Vous vous faites vraiment du mal. Vous êtes en Occident tout en étant attaché à l’Orient. Vous n’avez jamais entendu parlé de Baruch Spinoza, de René Descartes ou de Voltaire, ces philosophes de la Raison et des Lumières et vous vous accrochez à Ibn Al-Qayyim, Ibn Taymiyya ou à Mohammed Ibn Abelwahab, connus pour leurs prises de positions extrêmes y compris contre d’autres courants musulmans. Dans son ouvrage « Jihad : Expansion et déclin de l’islamisme », Gilles Kepel dit d’eux que ces « auteurs deviendront une des références majeures de la mouvance islamiste sunnite à partir des années 1970, ce qu’aura facilité la diffusion massive de leurs œuvres dans toutes les mosquées du monde par les instances de propagation islamiques saoudiennes. »

Voilà ce que je voulais vous dire en face à face et sans détour.
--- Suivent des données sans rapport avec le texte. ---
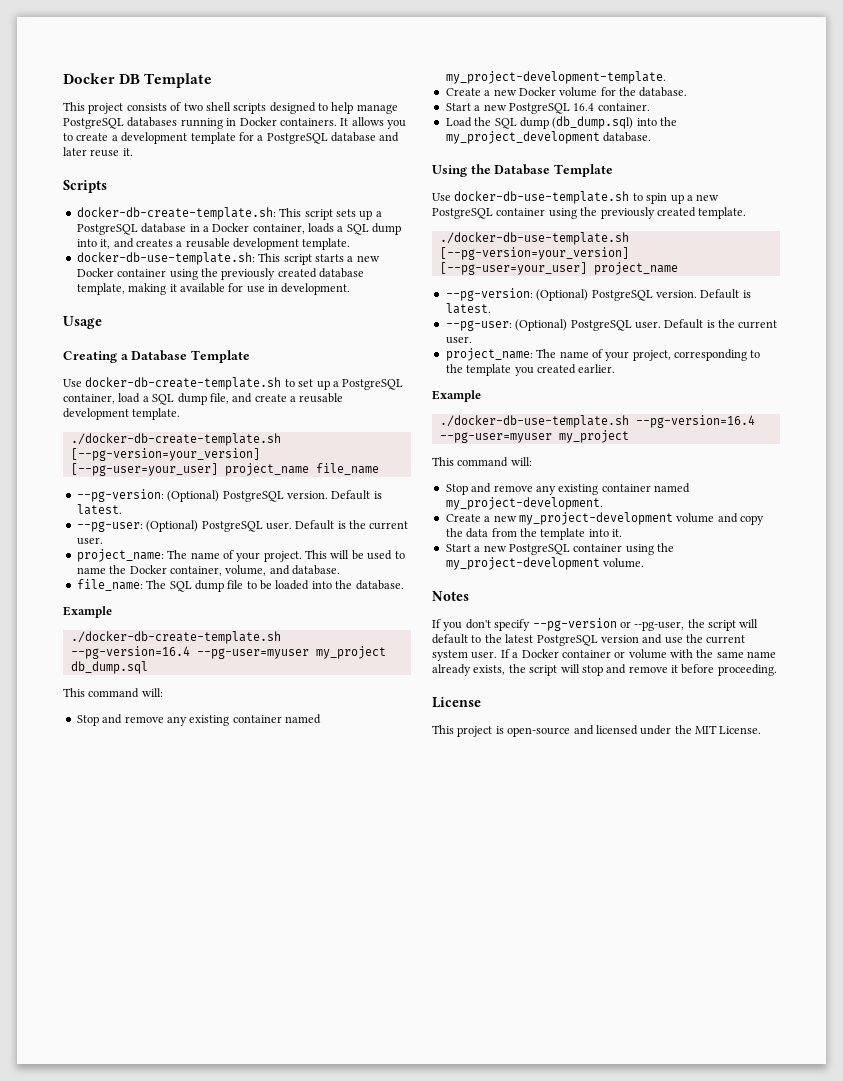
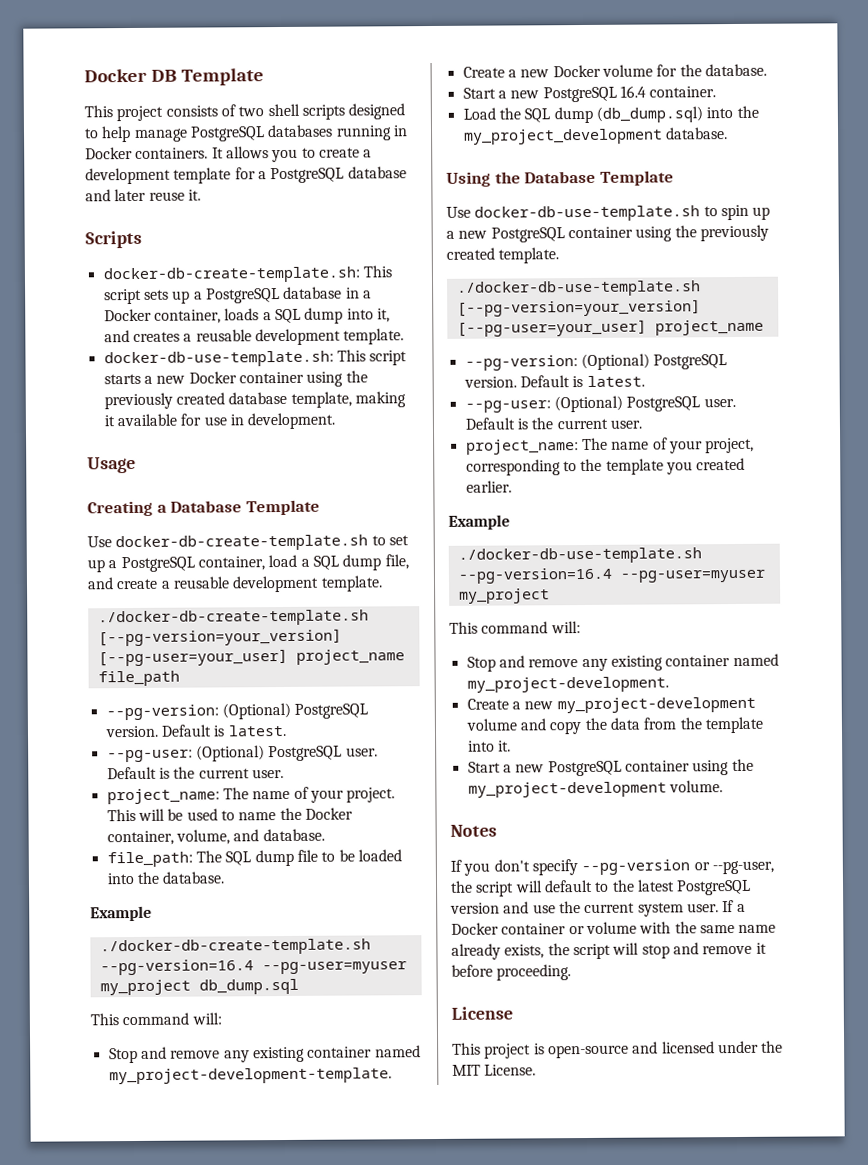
- ./docker-db-create-template.sh [--pg-version=your_version] [--pg-user=your_user] project_name file_name
+ ./docker-db-create-template.sh [--pg-version=your_version] [--pg-user=your_user] project_name file_path
- file_name: The SQL dump file to be loaded into the database.
+ file_path: The SQL dump file to be loaded into the database.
Vous n’êtes pas comme un poisson dans l’eau dans ce pays. Pour être tout à fait lisse, je peux vous certifier que vous n’êtes ici, qu’un élément exogène. Si je voulais aller plus loin et dire vraiment les choses comme je le pense, je dirais que vous êtes une véritable écharde dans le flanc de la France, vous êtes une gangrène pour ses valeurs et pour sa culture.

Soyez juste cohérent avec vous-même et ne vous obligez pas à choisir et le marteau et l’enclume : votre baiser de Judas n’endort personne. Tout le monde, sauf les vôtres, vous perçoit non seulement comme un champion de l’imposture mais aussi et surtout comme un apôtre de la perfidie. Et le mal que vous avez fait à mon pays natal, vous ne le ferez pas à mon pays d’adoption. Nous sommes des milles et des cents à aimer la République et nous serons tous debout pour faire barricades de nos corps pour la protéger.